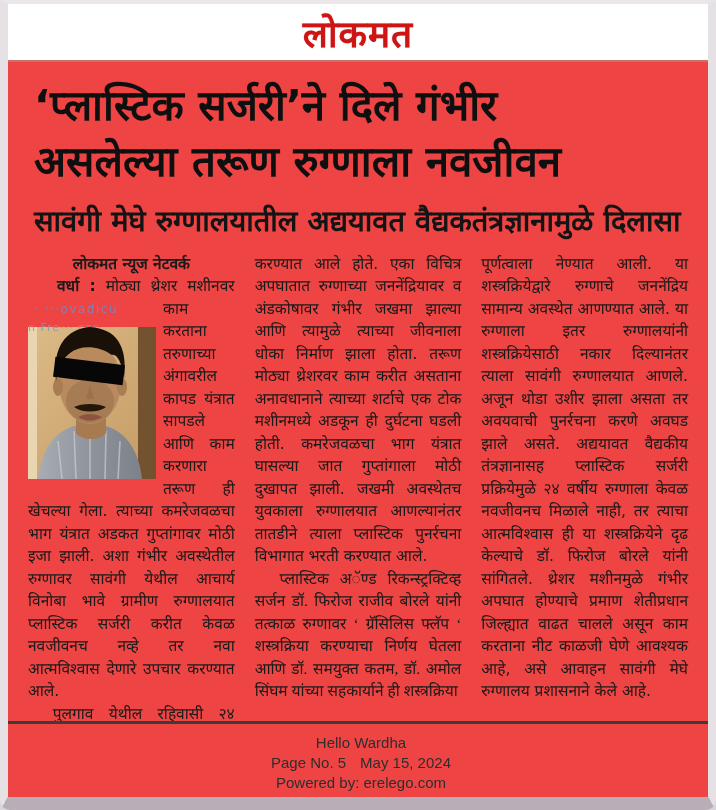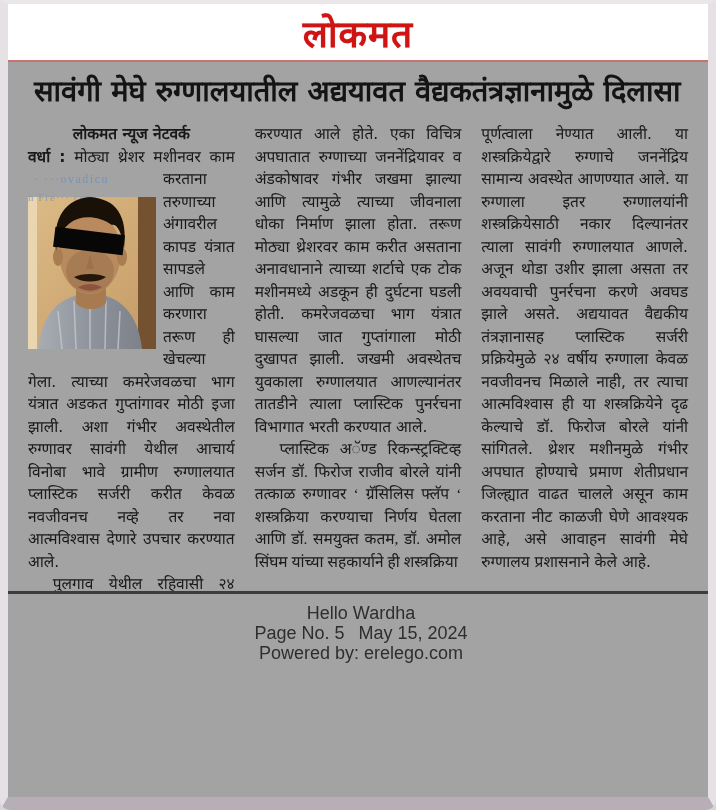--- a/index.html
+++ b/index.html
@@ -1,21 +1,21 @@
 <!DOCTYPE html>
 <html><head>
 <meta charset="utf-8">
 <style>
   * { margin:0; padding:0; box-sizing:border-box; }
   html,body { background:#d9d4d9; }
   .page {
     position:relative;
     width:716px; height:810px;
     margin:0 auto;
-    background:#a3a3a3;
+    background:#ef4444;
     border-left:8px solid #e5e1e5;
     border-right:8px solid #e5e1e5;
     border-top:4px solid #eae6ea;
     border-bottom:13px solid #b7aeb7;
     border-radius:0 0 10px 10px;
     overflow:hidden;
     font-family:"DejaVu Sans","Liberation Sans",sans-serif;
   }
   .masthead {
     height:58px;
@@ -42,51 +42,54 @@
     padding:6px 20px 0 20px;
     height:474px; overflow:hidden;
   }
   .col {
     flex:1 1 0; min-width:0;
     font-size:15.5px; line-height:22.5px;
     text-align:justify; color:#191919; font-weight:500;
   }
   .byline { text-align:center; font-weight:bold; white-space:nowrap; }
   .col p.indent { text-indent:1.6em;font-family:Liberation Serif, serif; }
-  .dateline { font-weight:bold; }
+  .dateline { font-weight:bold;margin-left:29px; }
   .photo-float {
     float:left;
     width:128px; height:178px;
     margin:3px 7px 2px 0;
-    font-family:Liberation Serif, serif;
   }
   .photo-float svg { display:block; }
   .footer-rule {
     border-top:3px solid #3c3c3c;
     margin:0 0 0 0;
   }
   .footer {
     padding-top:9px;
     margin-left:228px;
     width:250px;
     text-align:center;
     font-family:"Liberation Sans","DejaVu Sans",sans-serif;
-    font-size:18px; line-height:20px; color:#2e2e2e;
+    font-size:15px; line-height:20px; color:#2e2e2e;
   }
   .footer .l2 span { padding:0 7px; }
 </style>
 </head>
 <body>
 
 <div class="page">
 
   <div class="masthead">
     <div class="logo">लोकमत</div>
   </div>
 
+  <div class="headline">
+    <div>‘प्लास्टिक सर्जरी’ने दिले गंभीर</div>
+    <div>असलेल्या तरूण रुग्णाला नवजीवन</div>
+  </div>
 
   <div class="subhead">सावंगी मेघे रुग्णालयातील अद्ययावत वैद्यकतंत्रज्ञानामुळे दिलासा</div>
 
   <div class="columns">
 
     <div class="col">
       <div class="byline">लोकमत न्यूज नेटवर्क</div>
       <p><span class="dateline">वर्धा :</span> <span>मोठ्या थ्रेशर मशीनवर काम</span>
         <span class="photo-float">
           <svg width="128" height="178" viewBox="0 0 128 178" xmlns="http://www.w3.org/2000/svg">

════════════════════

Give a tally of the lines in the listing above that contain the word "byline", and provide nothing beyond the number.

2